--- Assignment ---
Copy the data exactly from the line that contains "celice se imenujemo" through the line that contains "relative; padding-left: 68px;", keeping both end lines and leaving out everything else.

--- Supplied data ---
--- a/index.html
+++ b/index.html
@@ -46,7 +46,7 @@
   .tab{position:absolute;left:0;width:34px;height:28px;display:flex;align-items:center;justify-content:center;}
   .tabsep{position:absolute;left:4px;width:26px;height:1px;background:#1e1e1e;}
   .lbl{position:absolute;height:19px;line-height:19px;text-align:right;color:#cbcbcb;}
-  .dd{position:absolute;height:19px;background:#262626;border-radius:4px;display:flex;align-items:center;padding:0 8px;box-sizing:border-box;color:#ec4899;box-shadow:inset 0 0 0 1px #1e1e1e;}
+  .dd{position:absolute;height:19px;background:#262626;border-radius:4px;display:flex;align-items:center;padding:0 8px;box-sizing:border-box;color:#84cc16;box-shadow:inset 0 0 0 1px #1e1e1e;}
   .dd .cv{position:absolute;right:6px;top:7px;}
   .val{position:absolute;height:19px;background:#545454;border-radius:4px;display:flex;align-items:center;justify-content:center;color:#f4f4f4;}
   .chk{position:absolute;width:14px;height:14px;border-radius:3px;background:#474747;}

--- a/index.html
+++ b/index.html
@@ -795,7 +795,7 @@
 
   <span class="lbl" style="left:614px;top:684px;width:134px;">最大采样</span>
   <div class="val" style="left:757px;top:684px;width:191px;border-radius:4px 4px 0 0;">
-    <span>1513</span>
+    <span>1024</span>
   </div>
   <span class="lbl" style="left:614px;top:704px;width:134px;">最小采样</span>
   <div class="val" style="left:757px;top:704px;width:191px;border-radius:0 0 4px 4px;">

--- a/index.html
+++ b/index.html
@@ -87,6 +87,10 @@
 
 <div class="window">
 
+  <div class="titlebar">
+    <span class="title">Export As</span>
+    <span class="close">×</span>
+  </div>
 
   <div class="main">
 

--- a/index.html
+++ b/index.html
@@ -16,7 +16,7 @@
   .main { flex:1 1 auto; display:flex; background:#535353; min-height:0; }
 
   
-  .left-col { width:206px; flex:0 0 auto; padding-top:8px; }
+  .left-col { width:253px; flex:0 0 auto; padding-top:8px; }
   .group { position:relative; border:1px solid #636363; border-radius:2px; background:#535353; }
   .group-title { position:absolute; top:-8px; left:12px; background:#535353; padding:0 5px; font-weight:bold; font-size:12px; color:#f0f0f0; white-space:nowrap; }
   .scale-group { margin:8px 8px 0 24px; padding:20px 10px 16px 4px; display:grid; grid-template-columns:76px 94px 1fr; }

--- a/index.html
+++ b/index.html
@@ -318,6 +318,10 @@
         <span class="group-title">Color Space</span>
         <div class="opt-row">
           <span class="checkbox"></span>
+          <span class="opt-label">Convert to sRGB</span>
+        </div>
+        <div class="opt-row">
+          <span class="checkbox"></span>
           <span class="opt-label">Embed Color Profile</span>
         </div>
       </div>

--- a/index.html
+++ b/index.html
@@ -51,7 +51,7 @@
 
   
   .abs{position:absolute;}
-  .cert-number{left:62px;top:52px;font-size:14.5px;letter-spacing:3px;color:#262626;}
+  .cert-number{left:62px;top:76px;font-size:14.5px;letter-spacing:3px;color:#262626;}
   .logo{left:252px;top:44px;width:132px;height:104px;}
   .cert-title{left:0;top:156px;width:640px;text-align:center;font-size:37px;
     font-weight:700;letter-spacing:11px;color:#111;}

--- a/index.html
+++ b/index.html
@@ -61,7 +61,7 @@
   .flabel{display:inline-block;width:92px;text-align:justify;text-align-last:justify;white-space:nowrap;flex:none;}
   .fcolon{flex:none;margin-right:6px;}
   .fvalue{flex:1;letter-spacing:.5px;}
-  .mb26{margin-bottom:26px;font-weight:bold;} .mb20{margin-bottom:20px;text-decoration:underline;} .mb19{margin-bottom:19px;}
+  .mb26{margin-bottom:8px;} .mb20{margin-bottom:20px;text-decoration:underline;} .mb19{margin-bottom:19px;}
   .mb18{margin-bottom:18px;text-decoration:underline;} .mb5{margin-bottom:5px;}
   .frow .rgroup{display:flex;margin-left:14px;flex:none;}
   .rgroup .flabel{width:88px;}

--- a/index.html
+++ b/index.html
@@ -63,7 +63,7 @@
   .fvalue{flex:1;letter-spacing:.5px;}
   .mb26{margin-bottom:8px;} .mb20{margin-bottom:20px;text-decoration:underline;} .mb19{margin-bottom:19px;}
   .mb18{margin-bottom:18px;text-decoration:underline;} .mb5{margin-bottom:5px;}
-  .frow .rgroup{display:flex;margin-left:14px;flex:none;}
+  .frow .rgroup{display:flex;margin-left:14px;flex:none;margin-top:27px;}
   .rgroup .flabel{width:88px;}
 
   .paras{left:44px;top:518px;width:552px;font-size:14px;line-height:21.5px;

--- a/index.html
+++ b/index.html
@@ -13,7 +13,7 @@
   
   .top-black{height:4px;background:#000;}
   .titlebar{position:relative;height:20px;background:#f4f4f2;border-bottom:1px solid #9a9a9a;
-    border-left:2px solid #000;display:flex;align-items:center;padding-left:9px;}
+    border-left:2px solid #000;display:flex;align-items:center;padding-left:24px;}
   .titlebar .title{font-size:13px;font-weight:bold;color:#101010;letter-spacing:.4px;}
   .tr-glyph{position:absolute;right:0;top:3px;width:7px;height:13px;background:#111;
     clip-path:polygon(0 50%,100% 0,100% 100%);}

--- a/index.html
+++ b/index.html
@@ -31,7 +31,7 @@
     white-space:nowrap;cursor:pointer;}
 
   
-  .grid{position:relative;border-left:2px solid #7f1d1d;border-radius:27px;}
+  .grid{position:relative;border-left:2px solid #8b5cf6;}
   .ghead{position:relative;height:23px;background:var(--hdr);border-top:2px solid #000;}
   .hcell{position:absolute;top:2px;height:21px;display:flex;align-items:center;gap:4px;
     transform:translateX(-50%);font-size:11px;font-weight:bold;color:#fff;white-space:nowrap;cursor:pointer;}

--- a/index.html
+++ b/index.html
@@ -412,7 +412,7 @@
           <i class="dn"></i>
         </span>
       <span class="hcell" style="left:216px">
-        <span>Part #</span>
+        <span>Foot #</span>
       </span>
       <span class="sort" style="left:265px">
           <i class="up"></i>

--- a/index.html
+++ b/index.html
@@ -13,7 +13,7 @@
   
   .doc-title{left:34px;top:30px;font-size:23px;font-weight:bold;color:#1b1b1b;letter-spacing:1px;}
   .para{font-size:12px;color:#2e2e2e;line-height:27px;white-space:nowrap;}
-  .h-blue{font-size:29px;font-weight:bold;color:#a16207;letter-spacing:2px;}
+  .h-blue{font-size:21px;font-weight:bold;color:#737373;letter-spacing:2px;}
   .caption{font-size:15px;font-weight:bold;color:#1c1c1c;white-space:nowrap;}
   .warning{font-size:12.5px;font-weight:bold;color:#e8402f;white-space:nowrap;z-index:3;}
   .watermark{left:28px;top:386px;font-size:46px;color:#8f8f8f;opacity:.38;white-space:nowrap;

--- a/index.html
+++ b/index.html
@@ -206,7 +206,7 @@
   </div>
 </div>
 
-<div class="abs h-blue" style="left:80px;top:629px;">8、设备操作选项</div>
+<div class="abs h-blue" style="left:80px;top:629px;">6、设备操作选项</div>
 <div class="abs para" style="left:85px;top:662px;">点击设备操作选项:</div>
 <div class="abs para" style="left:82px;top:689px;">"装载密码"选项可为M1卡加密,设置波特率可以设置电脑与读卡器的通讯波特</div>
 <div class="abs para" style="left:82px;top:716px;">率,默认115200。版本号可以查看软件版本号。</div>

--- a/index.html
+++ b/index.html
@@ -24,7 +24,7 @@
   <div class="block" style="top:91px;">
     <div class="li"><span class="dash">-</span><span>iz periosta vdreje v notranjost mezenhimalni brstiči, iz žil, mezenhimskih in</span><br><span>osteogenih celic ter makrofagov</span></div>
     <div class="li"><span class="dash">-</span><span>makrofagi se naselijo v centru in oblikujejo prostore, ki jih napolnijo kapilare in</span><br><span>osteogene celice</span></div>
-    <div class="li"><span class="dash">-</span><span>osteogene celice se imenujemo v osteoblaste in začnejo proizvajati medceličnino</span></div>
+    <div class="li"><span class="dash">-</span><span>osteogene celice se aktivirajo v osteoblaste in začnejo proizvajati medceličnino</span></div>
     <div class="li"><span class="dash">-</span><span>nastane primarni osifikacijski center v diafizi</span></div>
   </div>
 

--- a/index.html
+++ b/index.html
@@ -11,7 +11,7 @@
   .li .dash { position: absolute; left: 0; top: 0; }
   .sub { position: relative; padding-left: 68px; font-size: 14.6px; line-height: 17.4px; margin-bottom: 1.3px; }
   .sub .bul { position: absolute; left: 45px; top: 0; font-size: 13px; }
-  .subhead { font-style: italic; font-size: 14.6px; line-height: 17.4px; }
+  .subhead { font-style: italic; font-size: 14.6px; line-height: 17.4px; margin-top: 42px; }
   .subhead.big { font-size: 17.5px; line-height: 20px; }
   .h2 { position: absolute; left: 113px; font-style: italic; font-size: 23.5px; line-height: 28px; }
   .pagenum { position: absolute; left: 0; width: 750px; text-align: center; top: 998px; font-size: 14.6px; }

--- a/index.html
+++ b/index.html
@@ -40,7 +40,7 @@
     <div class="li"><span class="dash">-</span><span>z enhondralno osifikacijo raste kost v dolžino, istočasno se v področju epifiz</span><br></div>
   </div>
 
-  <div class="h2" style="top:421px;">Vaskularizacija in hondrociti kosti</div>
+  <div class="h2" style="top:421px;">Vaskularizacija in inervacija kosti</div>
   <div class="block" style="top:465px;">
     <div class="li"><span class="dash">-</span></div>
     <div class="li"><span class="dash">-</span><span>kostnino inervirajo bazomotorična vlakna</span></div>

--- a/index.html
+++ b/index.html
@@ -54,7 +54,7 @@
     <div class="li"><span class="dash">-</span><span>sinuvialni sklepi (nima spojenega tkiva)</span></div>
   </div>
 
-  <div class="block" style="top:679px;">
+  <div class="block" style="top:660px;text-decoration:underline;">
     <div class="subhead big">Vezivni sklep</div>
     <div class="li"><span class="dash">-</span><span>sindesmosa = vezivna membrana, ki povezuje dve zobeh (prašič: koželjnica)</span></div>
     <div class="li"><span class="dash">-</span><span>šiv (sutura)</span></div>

--- Answer box ---
-    <div class="li"><span class="dash">-</span><span>osteogene celice se imenujemo v osteoblaste in začnejo proizvajati medceličnino</span></div>
+    <div class="li"><span class="dash">-</span><span>osteogene celice se aktivirajo v osteoblaste in začnejo proizvajati medceličnino</span></div>
     <div class="li"><span class="dash">-</span><span>nastane primarni osifikacijski center v diafizi</span></div>
   </div>
 

--- a/index.html
+++ b/index.html
@@ -11,7 +11,7 @@
   .li .dash { position: absolute; left: 0; top: 0; }
   .sub { position: relative; padding-left: 68px; font-size: 14.6px; line-height: 17.4px; margin-bottom: 1.3px; }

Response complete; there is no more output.